GPSL came into this with the understanding there is a need for structured content in all these industries. That’s the Data First aspect. Instead of treating content traditionally, with a word processor and desktop publishing tools, GPSL’s on-ramp was to focus on automating the entire process and subsequently enabling new ways of delivering the content.
Typesetting was where we started, the automation of taking the content and putting it on paper. In the early days that led to XML and HTML, the derivative which we’re all familiar with. The idea was that we take the content and structure it in various ways to automate the production processes. We realized quite early on that we could actually do other things with the content. Not only can we typeset the content, we can now send it to a mobile device or to a website, because we’ve structured it correctly from the start. We don’t need to rework the content for each output medium.
Hudson Hollister
Would you say that the development of structured content proceeded in tandem across those different verticals of industrialization you mentioned?
Gareth Oakes
The seeds of it came out of GML and SGML (Standard Generalized Markup Language), produced out of IBM, who was doing a lot of research back in the 60s and 70s into how, as computers got more and more powerful, we could apply that computing power to other activities that aren’t just crunching numbers. They wanted to be crunching content.

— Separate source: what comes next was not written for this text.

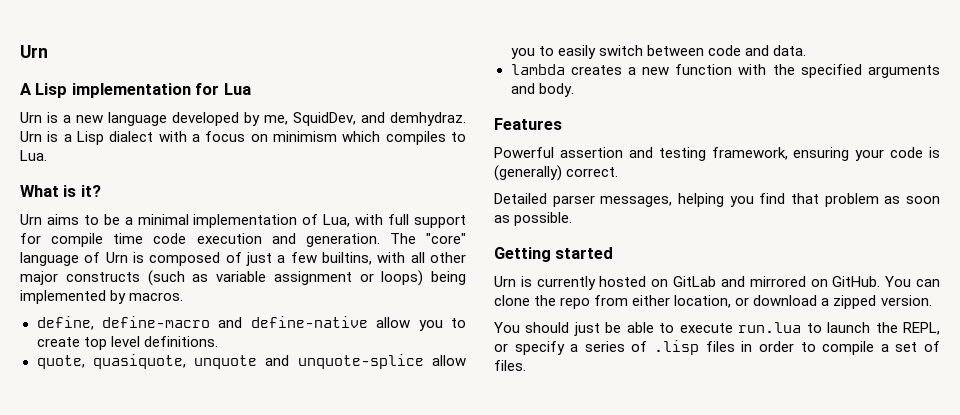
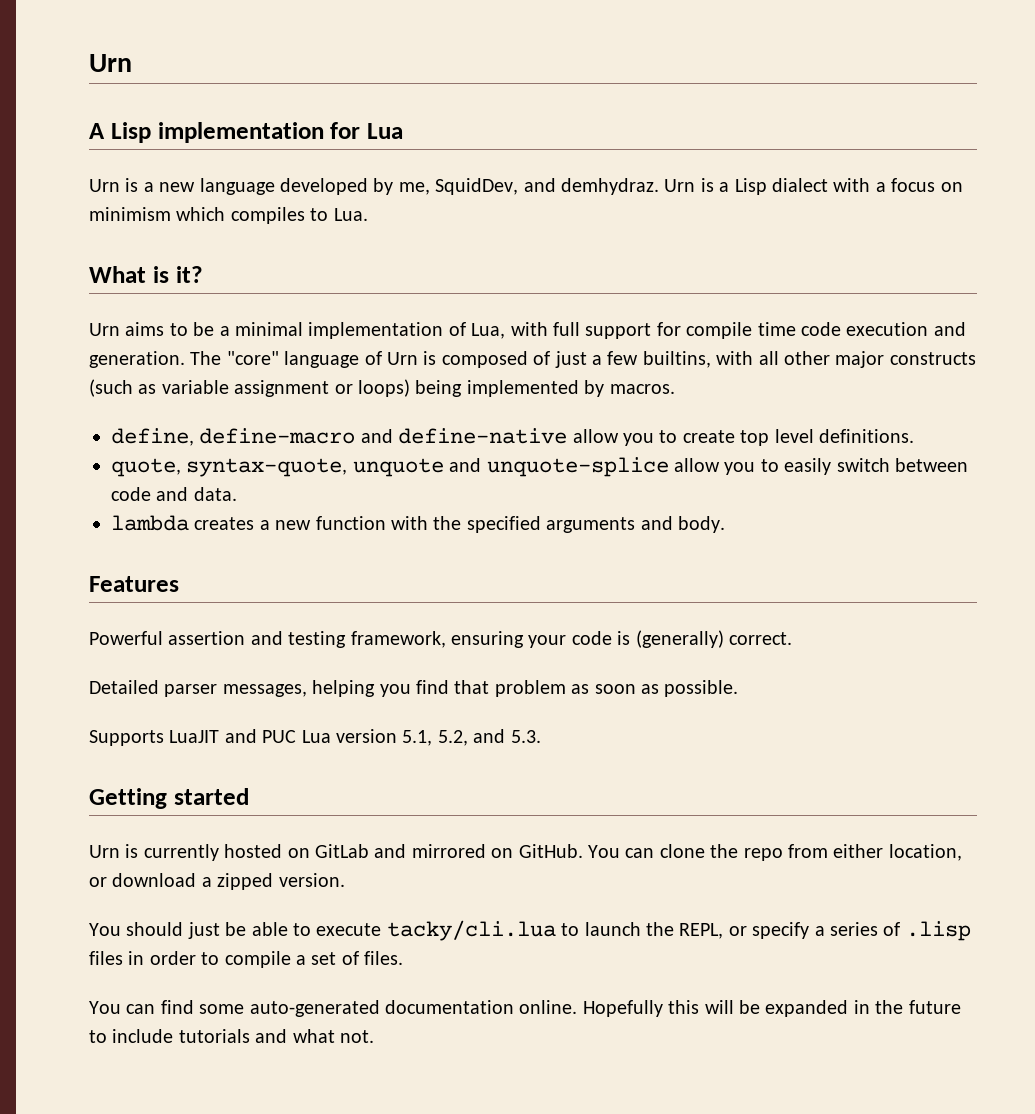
[92,354,186,369] quasiquote, -> [186,458,348,477] syntax-quote,
(573, 219) none -> [89,729,541,746] // Supports LuaJIT and PUC Lua version 5.1, 5.2, and 5.3.
[738,322,802,333] run.lua -> [386,920,556,941] tacky/cli.lua
(526, 365) none -> [89,1000,961,1017] [89,1029,374,1043] // You can find some auto-generated documentation online. Hopefully this will be expanded in the future to include tutorials and what not.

An early commercial application for that approach was actually in the defense industries. The U.S. Army, Navy, and Air Force have so much content, whether it’s battlefield operations, or maintaining a plane, or filling a battleship with the correct logistic materials to do a mission. There’s just so much that goes into that. So the U.S. military was right on when they saw what IBM was doing and they actually helped fund a lot of the early development that brought us to where we are today.
That created a whole bunch of systems. The one most familiar to us was a company called Arbortext, which still features in the legislative landscape because that was one of the early adopters of that technology. It is a great system for editing and publishing structured content documents in a desktop environment. Legislation is a really interesting application for this technology. We talked about the print press having history — legislation has an even longer history. They were creating laws before there were any print presses, there’s this whole tradition. Clocking forward to today, and like I said, even in the 60s, which isn’t really that long ago, they were just figuring out how that stuff should work. It’s like a blip on the radar for the legislative tradition to say, oh, now all of a sudden, we’re doing stuff differently, more rapidly, with new technologies.
There were some early adopters where they’re able to bring this technology in and make good use of it but others were still figuring out, how do I move past a word processor? I’ve just got my guys off their typewriters to a word processor, now I need to get from a word processor to a web technology! That’s a really dynamic industry, and we love working in it because there’s lots of interesting challenges to solve and there’s lots of opportunity for improvement.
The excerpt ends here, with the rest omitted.